Last December, Ruby agreed to pay $1.66 million to settle a probe by the U.S. Federal Trade Commission and several states into lax data security and deceptive practices, also without admitting liability.

As for the settlement, users can recover up to $3,500, but it sounds like the process to collect will be cumbersome. Lawyers -- surprise, surprise -- likely will be the financial winners in the whole deal:

Steve Heninger
According to Friday's settlement, users with valid claims can recoup up to $3,500 depending on how well they can document their losses attributable to the breach.

Layn Phillips, a former federal judge who mediated the settlement, said in a court filing that the accord offered "a valuable recovery for the class in the face of many obstacles," including Ruby's preference that victims arbitrate their claims.

Lawyers for Ashley Madison users may receive up to one-third of the $11.2 million payout to cover legal fees, court papers show.

Does anyone seriously believe a shabby outfit like Ashley Madison is going to provide customers with genuine security? I don't, and I would not be surprised if there is another data hack -- probably inside of a year. Anyone dumb enough to still be using the site likely deserves whatever might be coming down the road. That the company refuses to admit wrongdoing suggests -- at least to me -- that it isn't serious about data security. Also, the company's press release about the settlement includes language that points to major ass covering -- still. Consider these words:

While ruby denies any wrongdoing, the parties have agreed to the proposed settlement in order to avoid the uncertainty, expense, and inconvenience associated with continued litigation, and believe that the proposed settlement agreement is in the best interest of ruby and its customers. In 2015, hackers gained access to ruby's computer networks and published certain personal information contained in Ashley Madison accounts. Account credentials were not verified for accuracy during this time frame and accounts may have been created using other individuals' information. Therefore, ruby wishes to clarify that merely because a person's name or other information appears to have been released in the data breach does not mean that person actually was a member of Ashley Madison.

If a mechanic quoted the automotive equivalent of such words to you, would you want to do business with him? Would you want him anywhere near the engine compartment under the hood of your car? I sure as hell wouldn't.
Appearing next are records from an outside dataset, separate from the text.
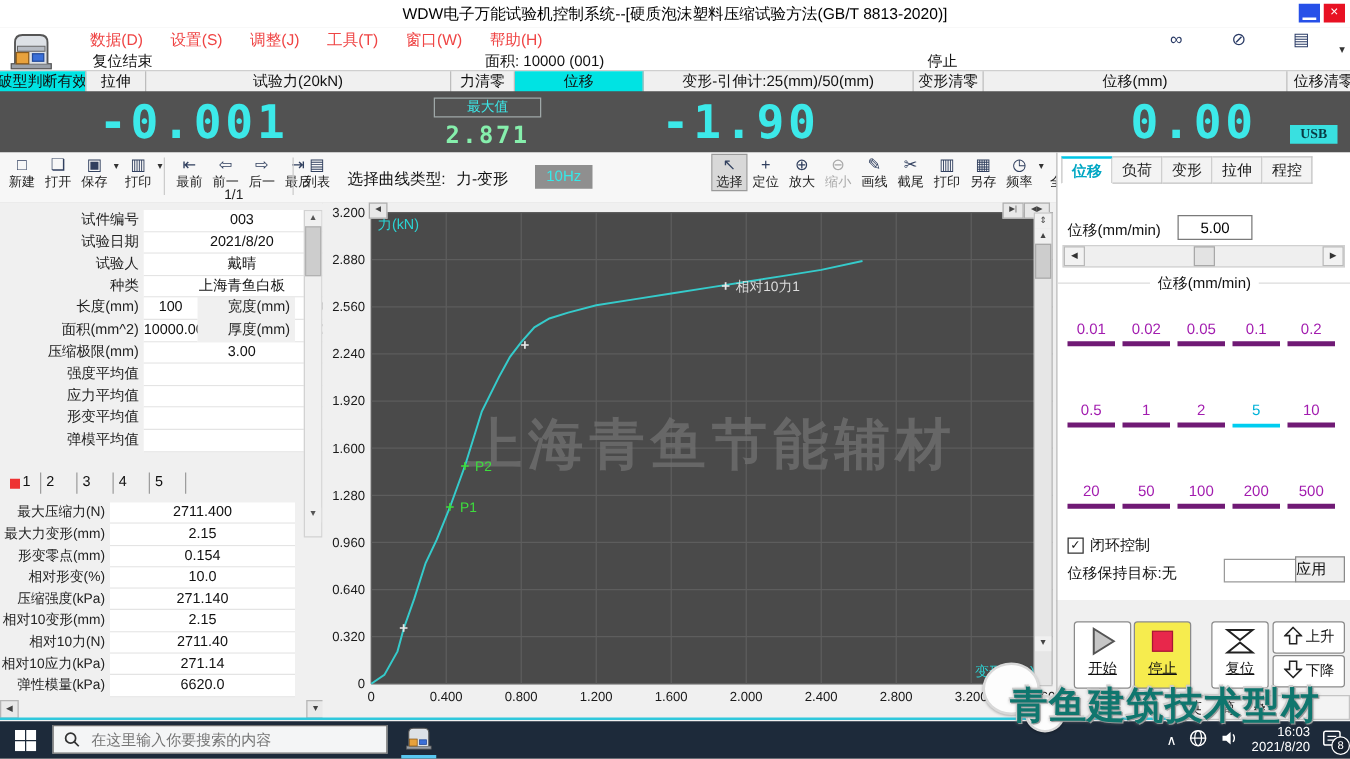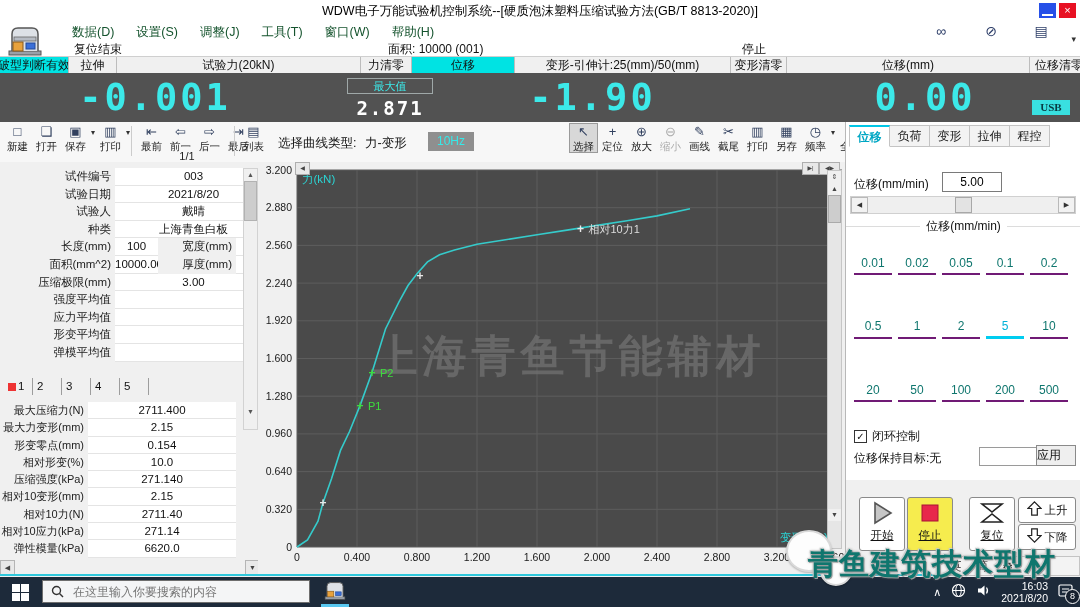"数据(D)" .menu-item { color: #14532d -> #ef4444 }
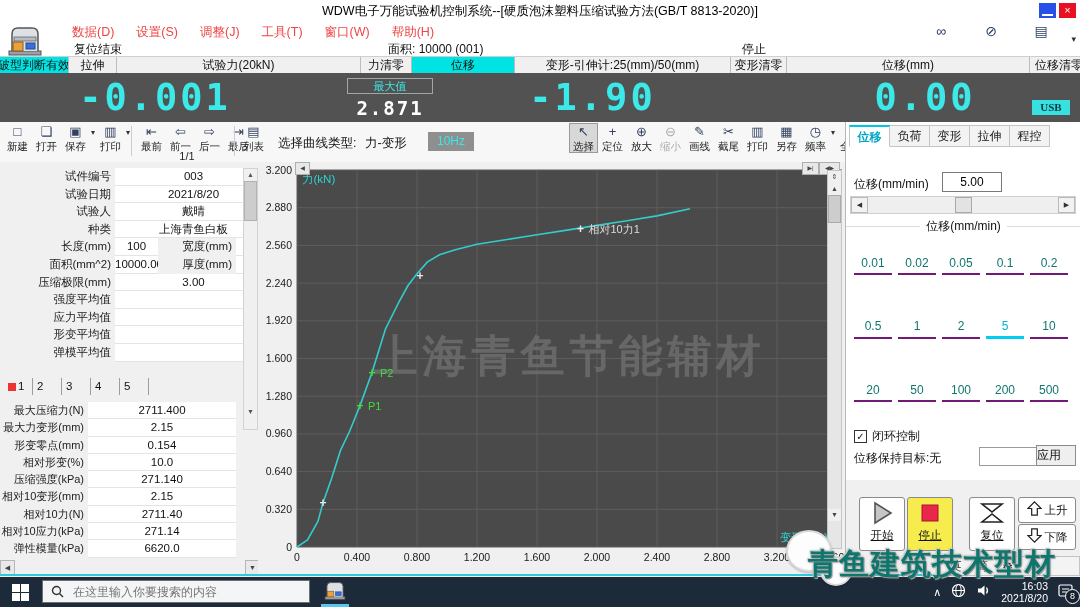"2.871" .max-val { color: #ffffff -> #86efac }
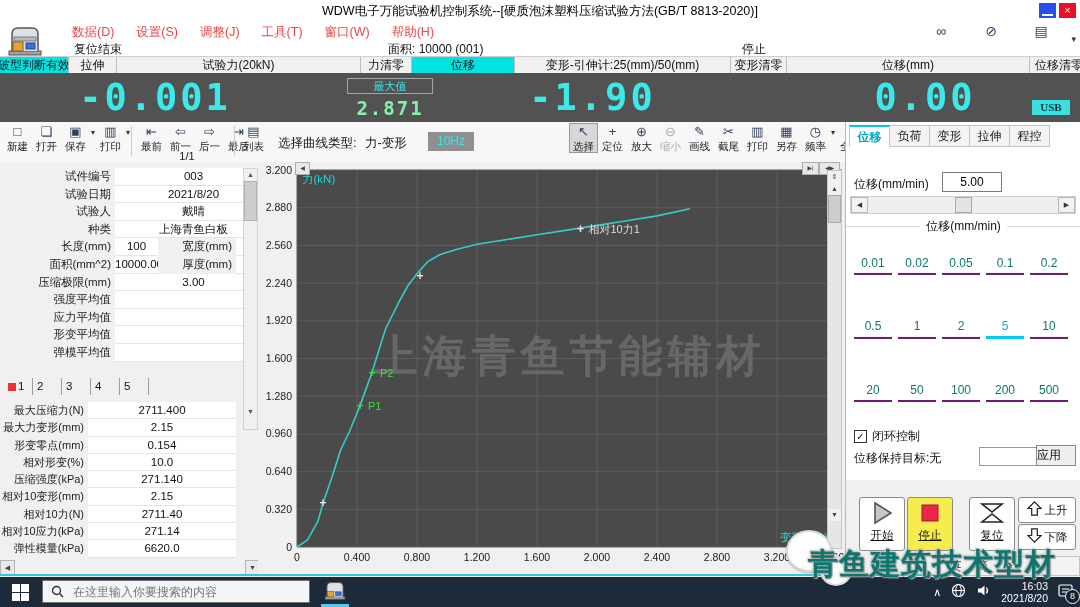"0.00" .dig.disp { left: 845px -> 875px }
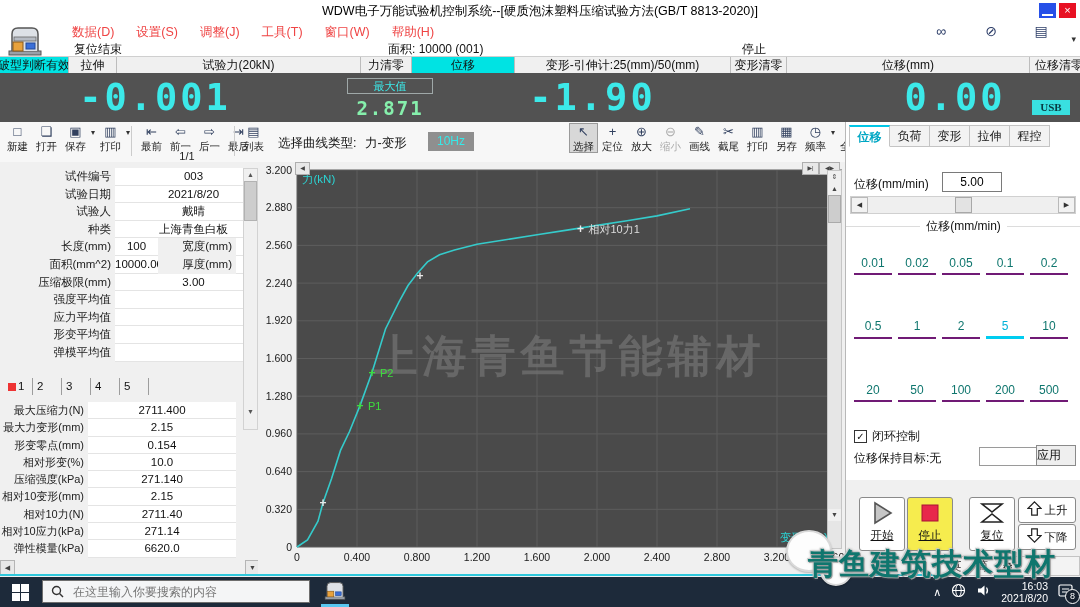"0.01" .speed-btn { border-bottom: 2px solid #701a75 -> 4px solid #701a75; color: #0f766e -> #a21caf }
As for Birmingham connections, this is from the first paragraph of the Ruby Corp. release:

TORONTO, July 14, 2017 /PRNewswire/ -- Ruby Corp. and Ruby Life Inc. (ruby), and a proposed class of plaintiffs, co-led by Dowd and Dowd, P.C., The Driscoll Firm, P.C., and Heninger Garrison Davis, LLC, have reached a proposed settlement agreement resolving the class action lawsuits that were filed beginning July 2015 following a data breach of ruby's computer network and subsequent release of certain personal information of customers of Ashley Madison, an online dating website owned and operated by Ruby Life Inc. (formerly Avid Dating Life Inc.) The lawsuits, alleging inadequate data security practices and misrepresentations regarding Ashley Madison, have been consolidated in a multi-district litigation pending in the United States District Court for the Eastern District of Missouri.

Yep, Heninger Garrison Davis, on 1st Avenue North in downtown Birmingham, has been in the middle of the Ashley Madison story for some time. It apparently will be involved in the process of doling out cash for AM customers who can prove they have a legitimate claim.


Anonymous said...

Ashley Madison is getting off light at $11.2 mil.

Anonymous said...

Has Ashley Madison ever contacted you asking you to quit posting these articles? I'm guessing they have not or you would have written about it?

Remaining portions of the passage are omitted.